ACTION ITEM
Show every line of the data where the word "categorias" can be found.

Segment Open

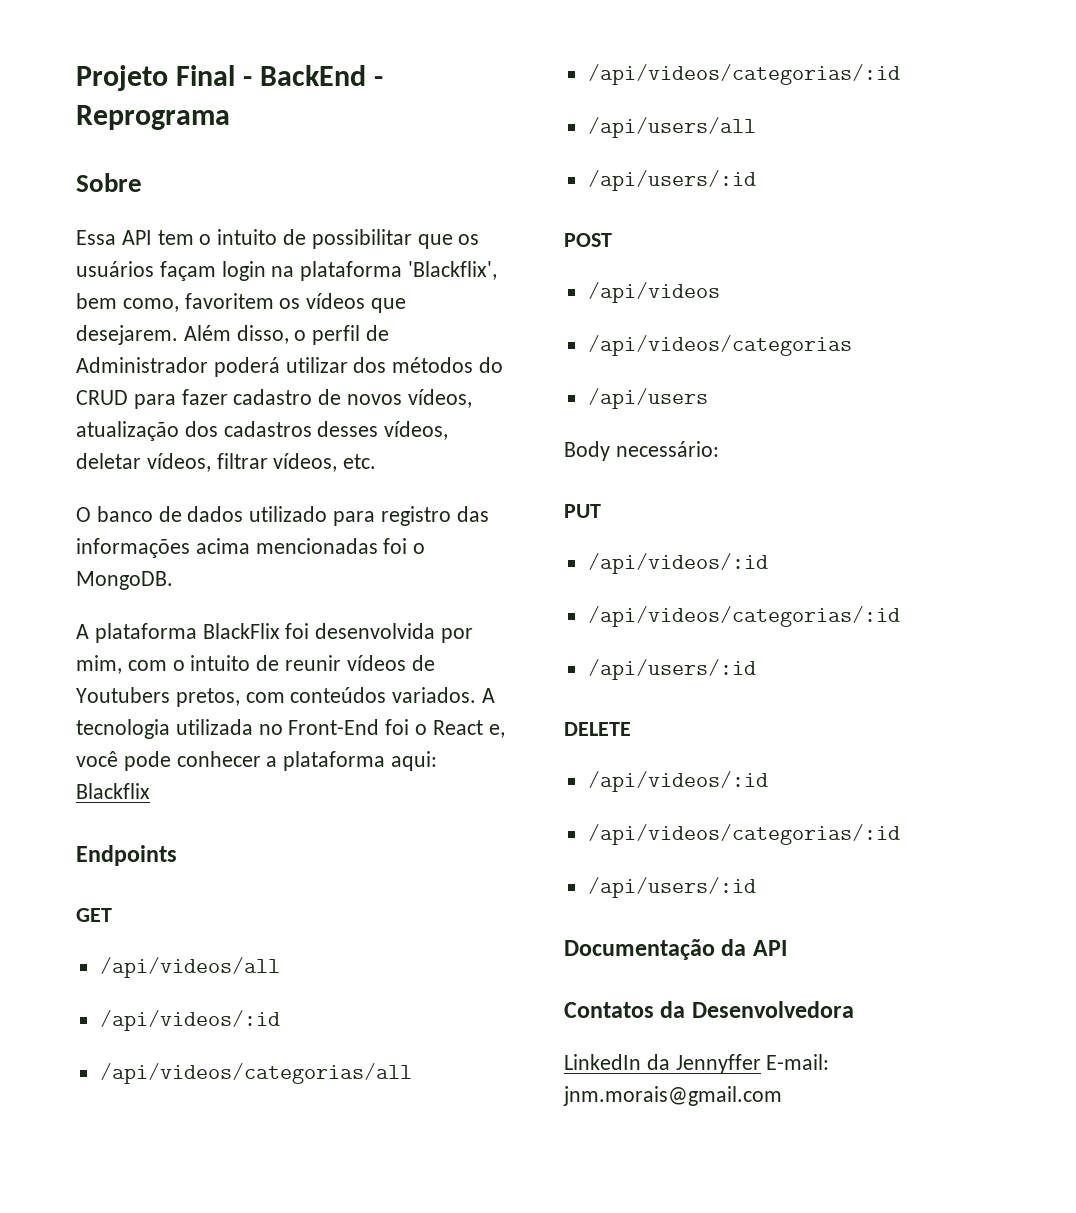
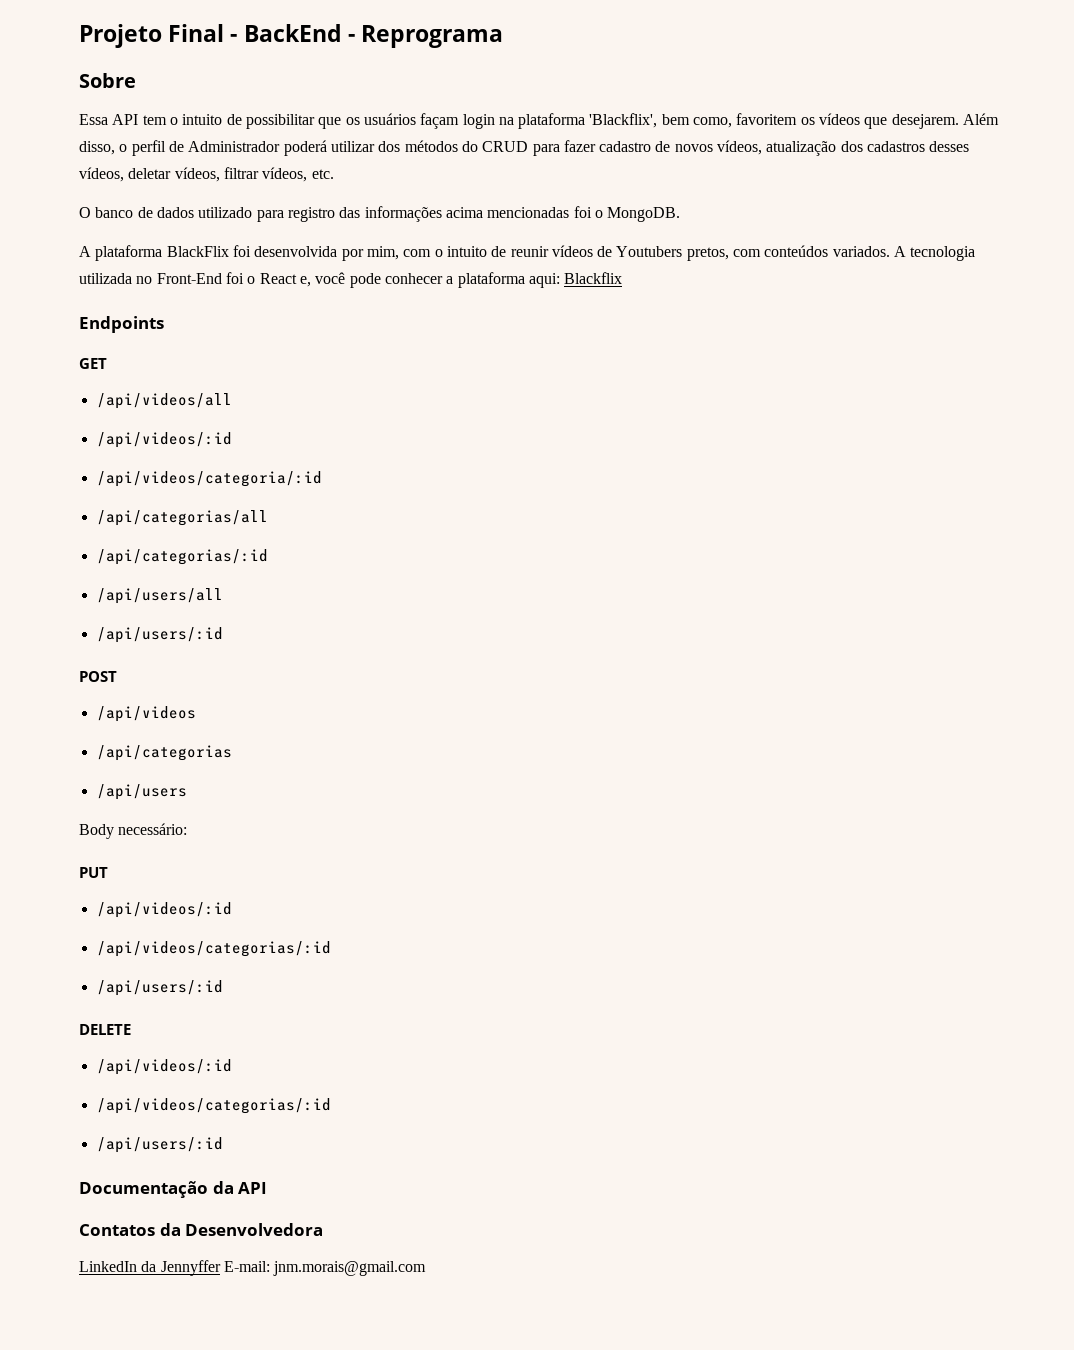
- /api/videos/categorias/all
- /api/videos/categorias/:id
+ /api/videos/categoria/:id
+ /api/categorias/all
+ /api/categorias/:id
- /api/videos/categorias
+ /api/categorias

Segment Closed
Segment Open

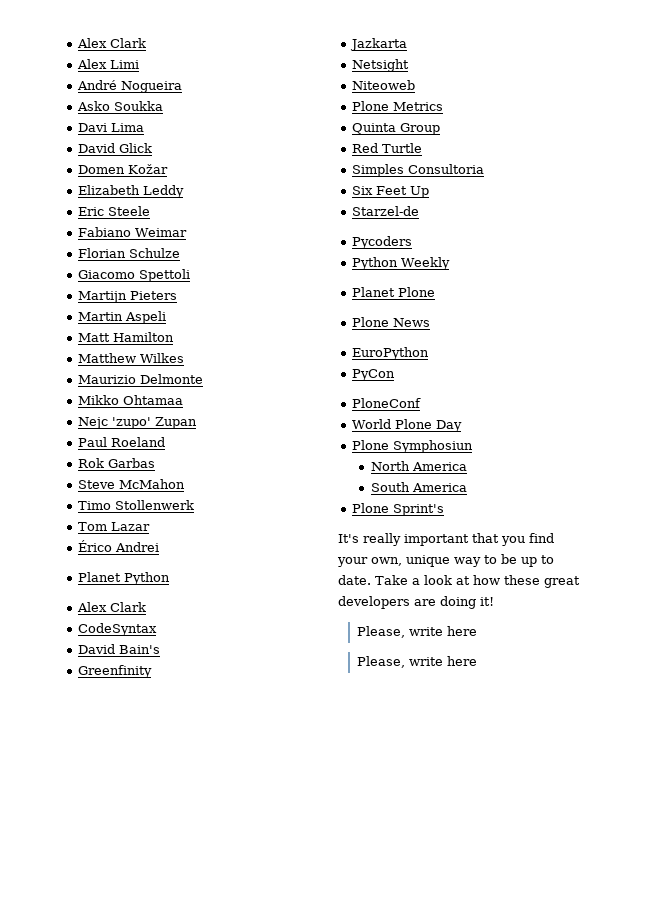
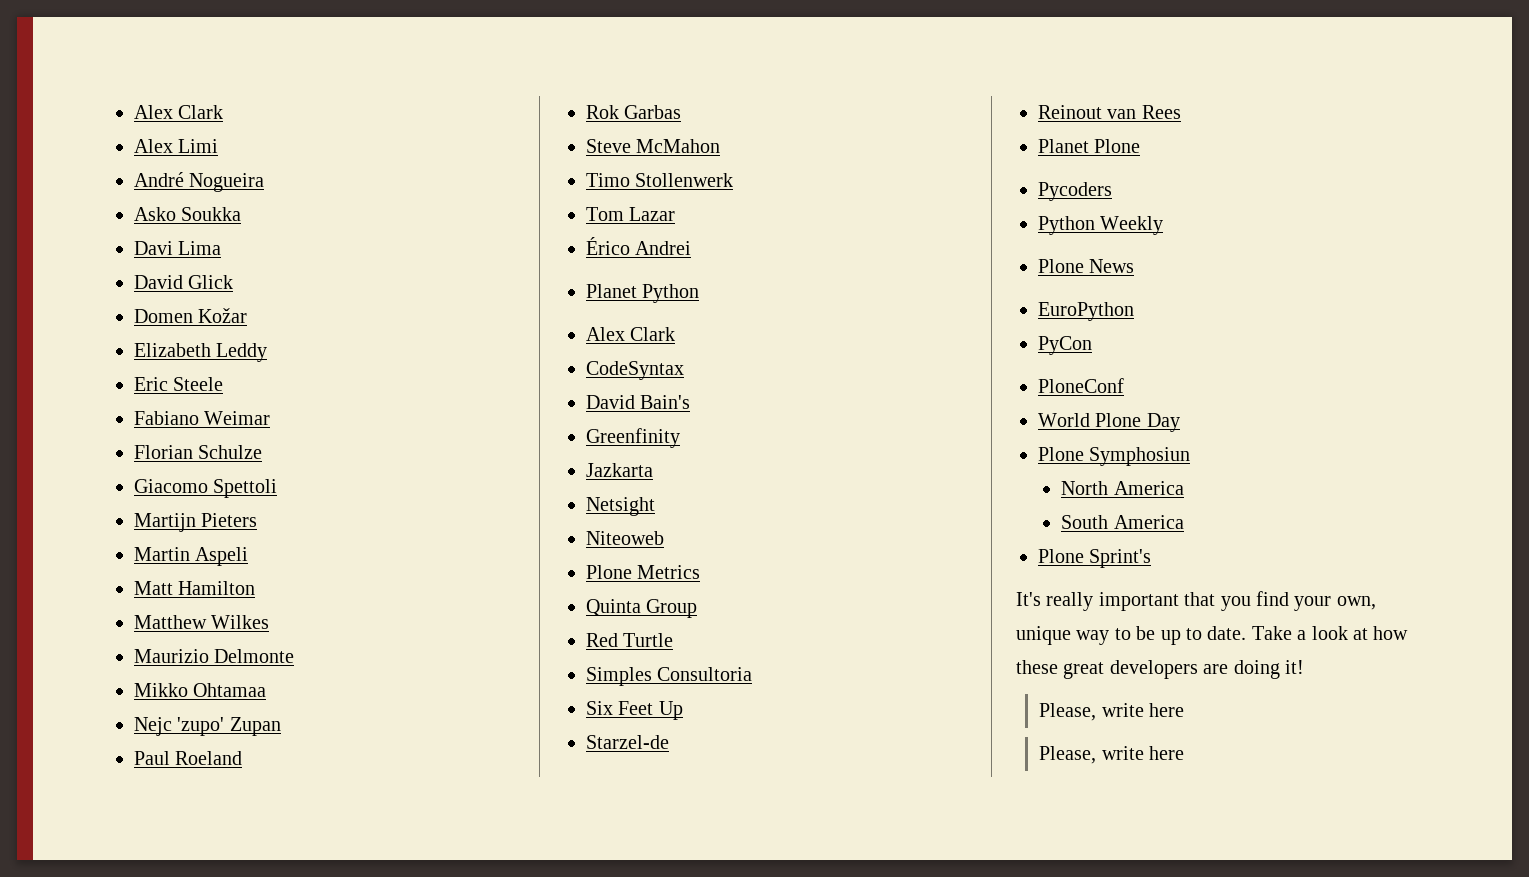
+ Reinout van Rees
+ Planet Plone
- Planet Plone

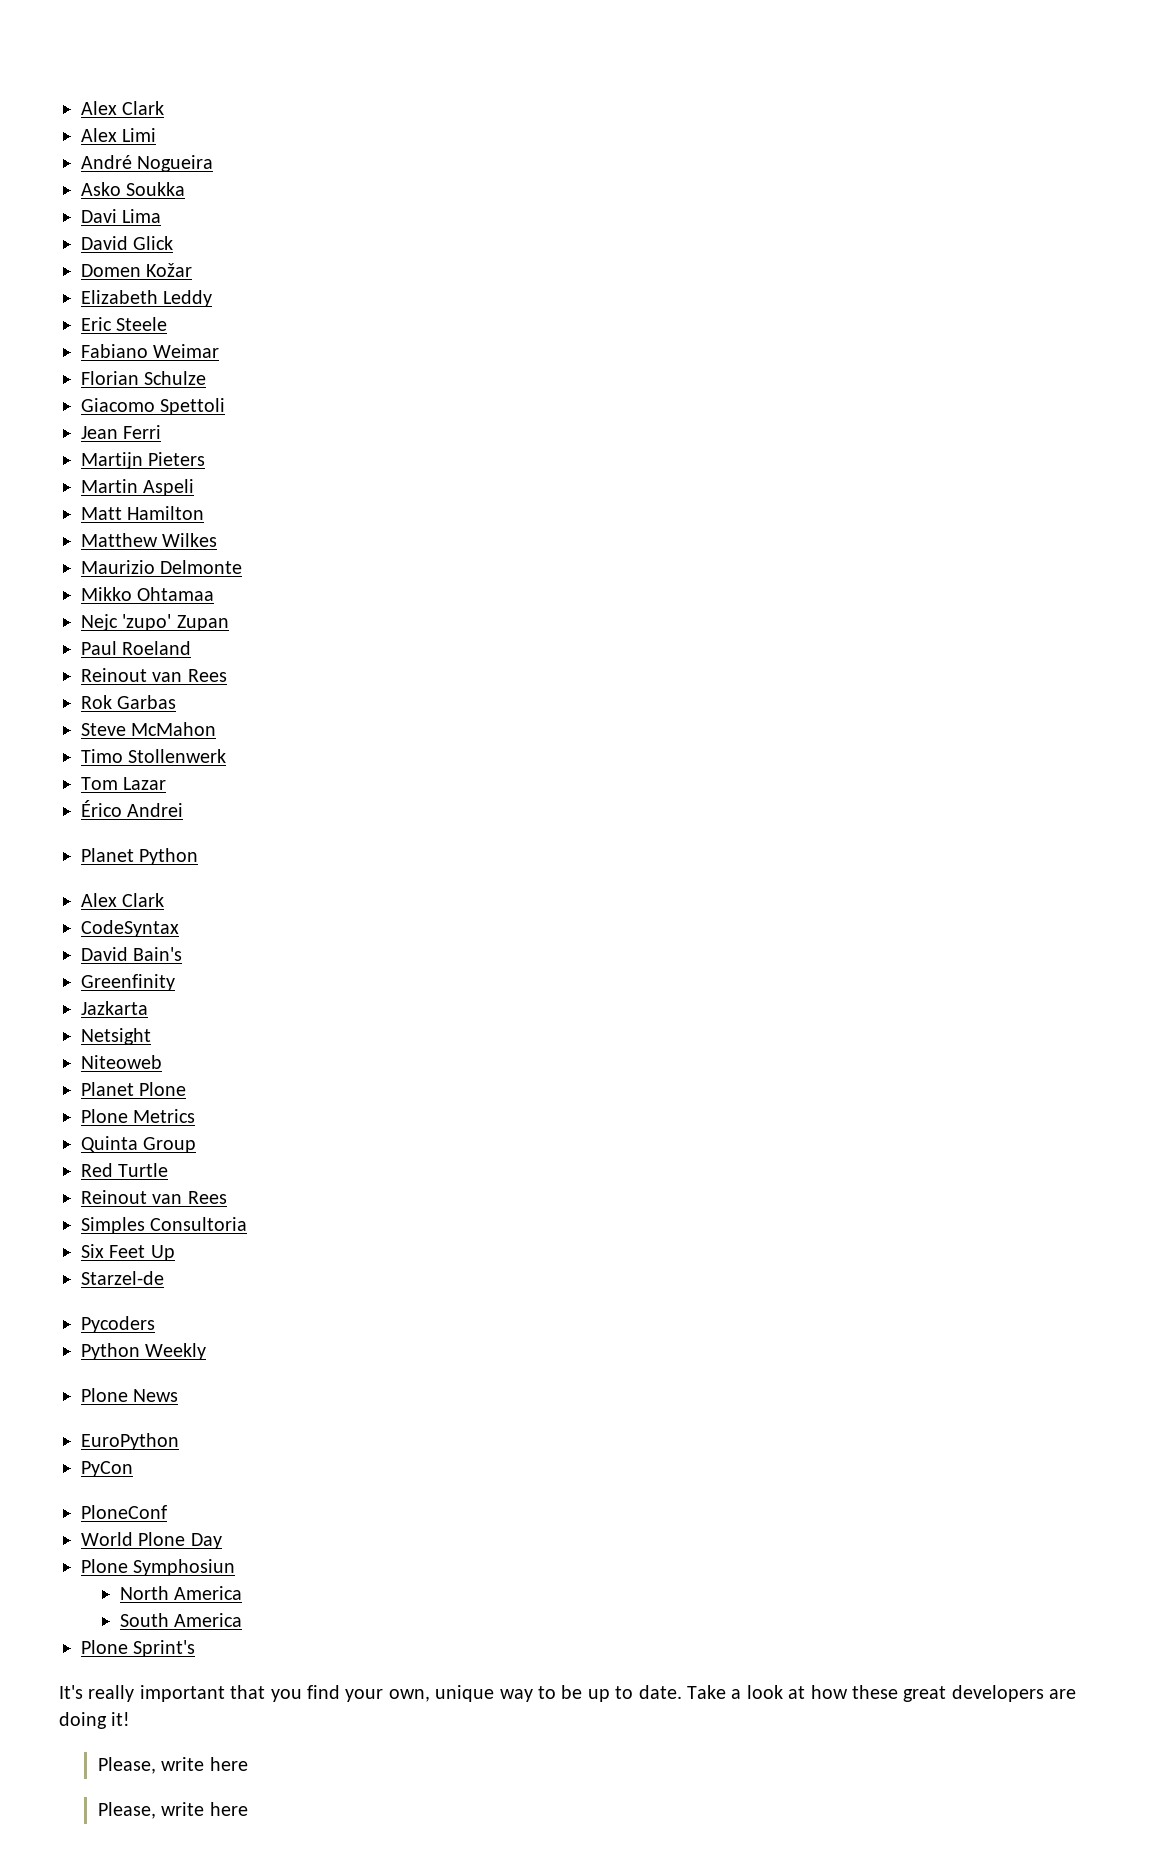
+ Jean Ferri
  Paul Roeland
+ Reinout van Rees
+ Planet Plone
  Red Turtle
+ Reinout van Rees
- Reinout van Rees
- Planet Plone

Segment Closed

ANSWER SECTION
- /api/videos/categorias/all
- /api/videos/categorias/:id
+ /api/categorias/all
+ /api/categorias/:id
- /api/videos/categorias
+ /api/categorias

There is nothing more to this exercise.